Still, some success stories show that Western Europe has not been
entirely eclipsed at the high-tech end of the market, where the
battle for survival will be keenest. Airbus Industrie has emerged
as Boeing's main competitor in the lucrative commercial aviation
sector. While the U.S. struggles to regain momentum in its space
shuttle program, Western Europe's Arianespace, the commercial arm
of the 13-nation European Space Agency, has completed 33 launches
and has $2.1 billion worth of contracts on its order books. On the
research front, Western Europe is poised to leapfrog the U.S. in
the esoteric but strategically important field of high-energy
physics. Funded by 14 European countries, the European Center for
Particle Physics in Switzerland has completed construction of the
world's most powerful particle accelerator. Last month the $660
million 16-mile supercollider began yielding results that promise
to place the new frontier of physics firmly in Western Europe.
Fearful of being frozen out of a revitalized European
Community, nonmembers like Austria and Norway are considering
joining the club, and even neutral Switzerland is worried about
being left standing on the platform as the 1992 train pulls out of
the station. East European countries are cozying up to the
Community via bilateral trade and aid deals while Moscow watches
with envious desire. "What is going on in Western Europe is a
serious challenge for us," says Vitali Zhurkin, director of the
Soviet Academy of Science's recently created Institute for Europe.

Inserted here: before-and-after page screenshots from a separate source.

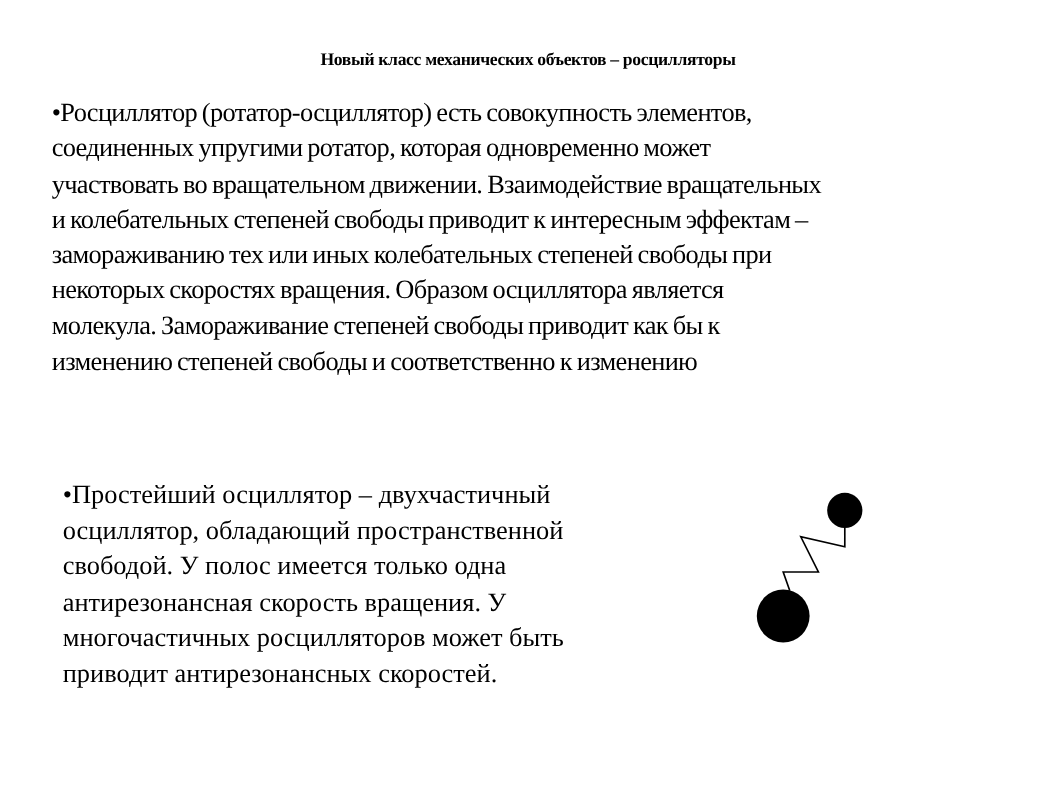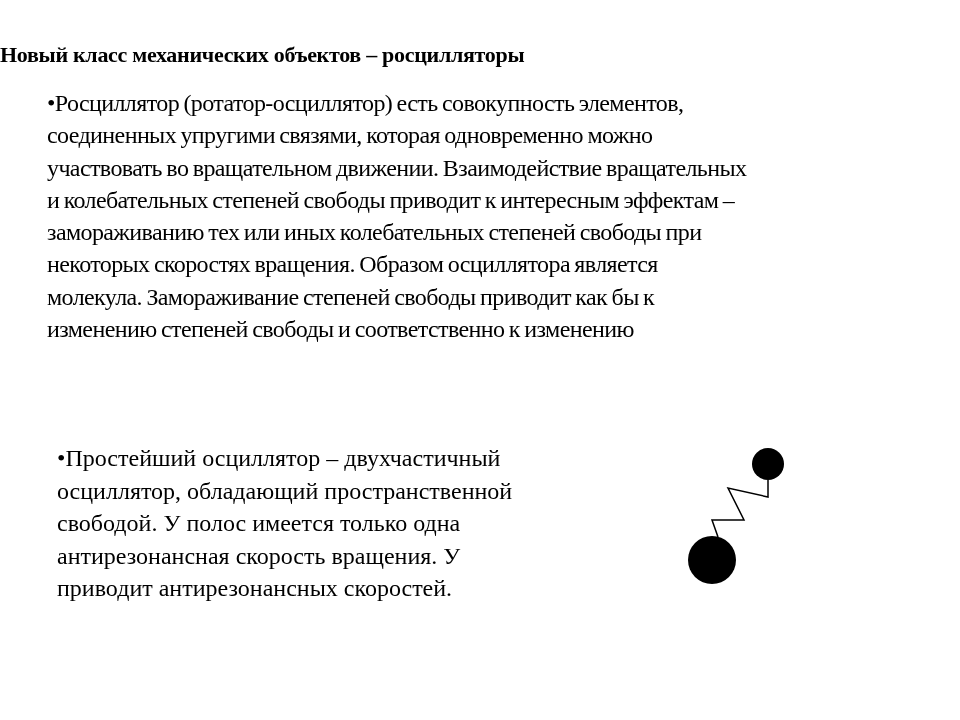"Новый класс механических объектов –" .slide-title { font-size: 22px -> 16px; text-align: left -> center }
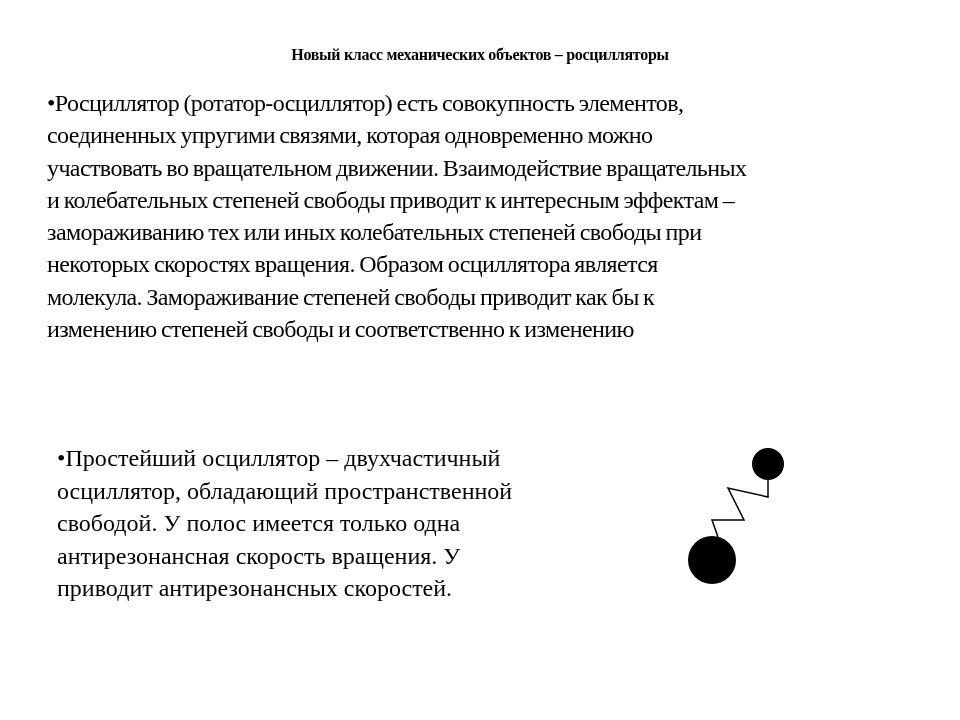"соединенных упругими связями, которая" span.line { text: связями, которая одновременно можно -> ротатор, которая одновременно может }
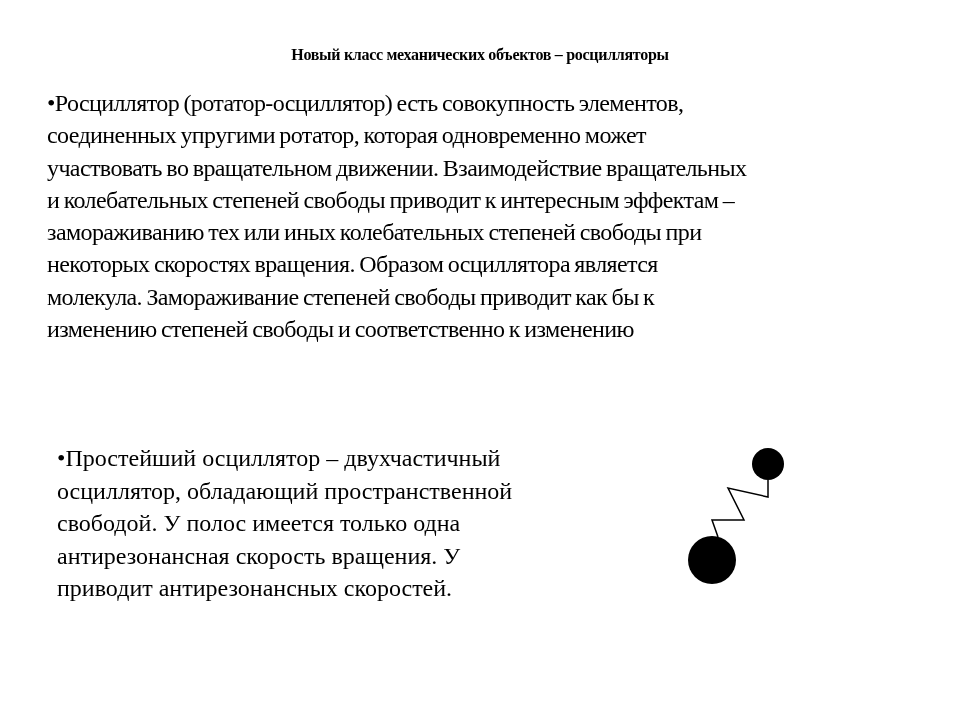"•Простейший осциллятор – двухчастичный" .bullet-2 { margin-top: 8px -> none }
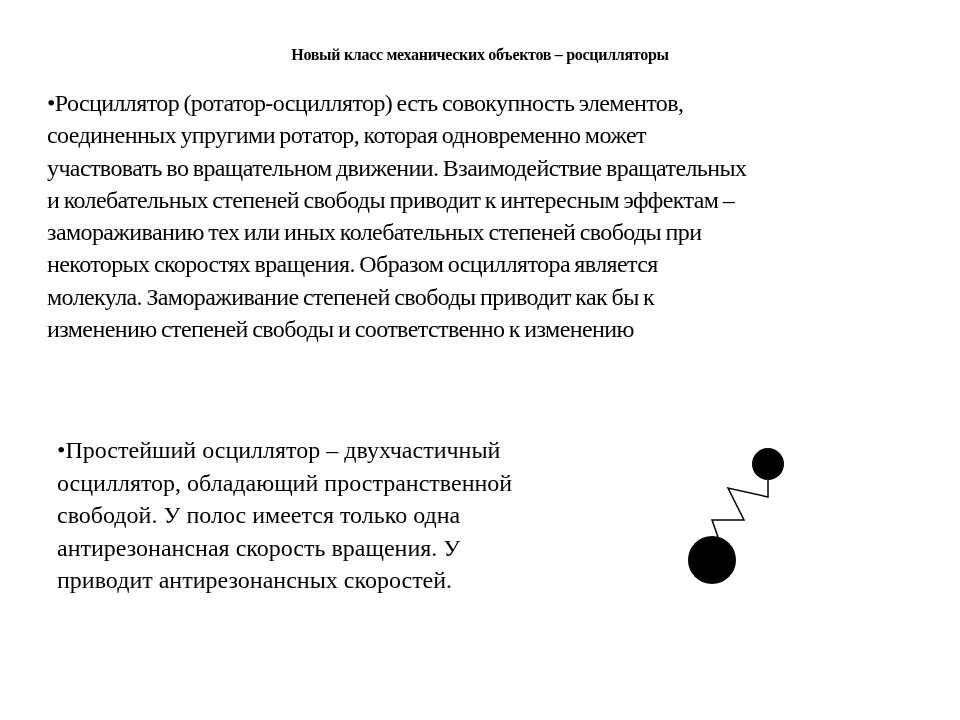"многочастичных росцилляторов может быть" span.line { html: none -> <span>многочастичных росцилляторов может быть</span> }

"It is a positive process that shows us perestroika should be
moving quicker. We too are behind."
At E.C. headquarters in Brussels, where the Community's own
perestroika is being spearheaded under the watchful eye of European
Commission President Jacques Delors, officials claim Project 1992
could generate up to 5 million new jobs and speed overall growth.
In the short term, however, critics charge that unemployment,
currently running at 9.7%, could rise to 15% or more as the economy
sheds inefficient enterprises. Sir John Harvey Jones, former
chairman of Britain's giant ICI conglomerate, cautions that the
next decade could see half of Western Europe's factories closed.
"The road from here to there is going to be a very stony one," he
warns.
West European leaders are understandably nervous about the
political consequences. Polls suggest that a majority of E.C.
citizens support further integration, and in a recent survey
carried out by the European Commission, 5 out of 8 favored creating
a European Union. But once the E.C.'s perestroika gathers momentum,
the Community's citizens, like their Soviet counterparts, may find
there is more pain than gain in the initial stages of the process.
There is also widespread concern in Western Europe that the main
beneficiaries of 1992 will be large Japanese and American
multinationals already geared up for Continent-wide operations.
Roger Fauroux, France's Industry Minister, has issued an
unapologetic call to protect such sensitive sectors as agriculture,
automobiles and textiles, which together account for one-third of
the E.C.'s nonservice jobs. Protectionist measures, however, would
produce other ills. At a time when the U.S. needs exports to help
reduce its trade deficit, higher E.C. import barriers are likely
to provoke resentment and retaliation that may not be confined to
the trade front. "If we create a fortress Europe," warns an E.C.
diplomat in Brussels, "then we should not be surprised if the
Americans say, `Defend it yourselves.'" If that happens, Western
Europe may have to stand on its own feet faster than it bargained
for.
Could it do so? A few years ago, most West Europeans would have
said no. Some still say the Continent cannot stand alone. But a
growing number of West Europeans think otherwise. They like to
quote the words of Walter Hallstein, the first President of the
European Commission: "Anybody who does not believe in miracles in
European affairs is no realist." The reality is that Western Europe
has finally found its feet and is once more marching ahead.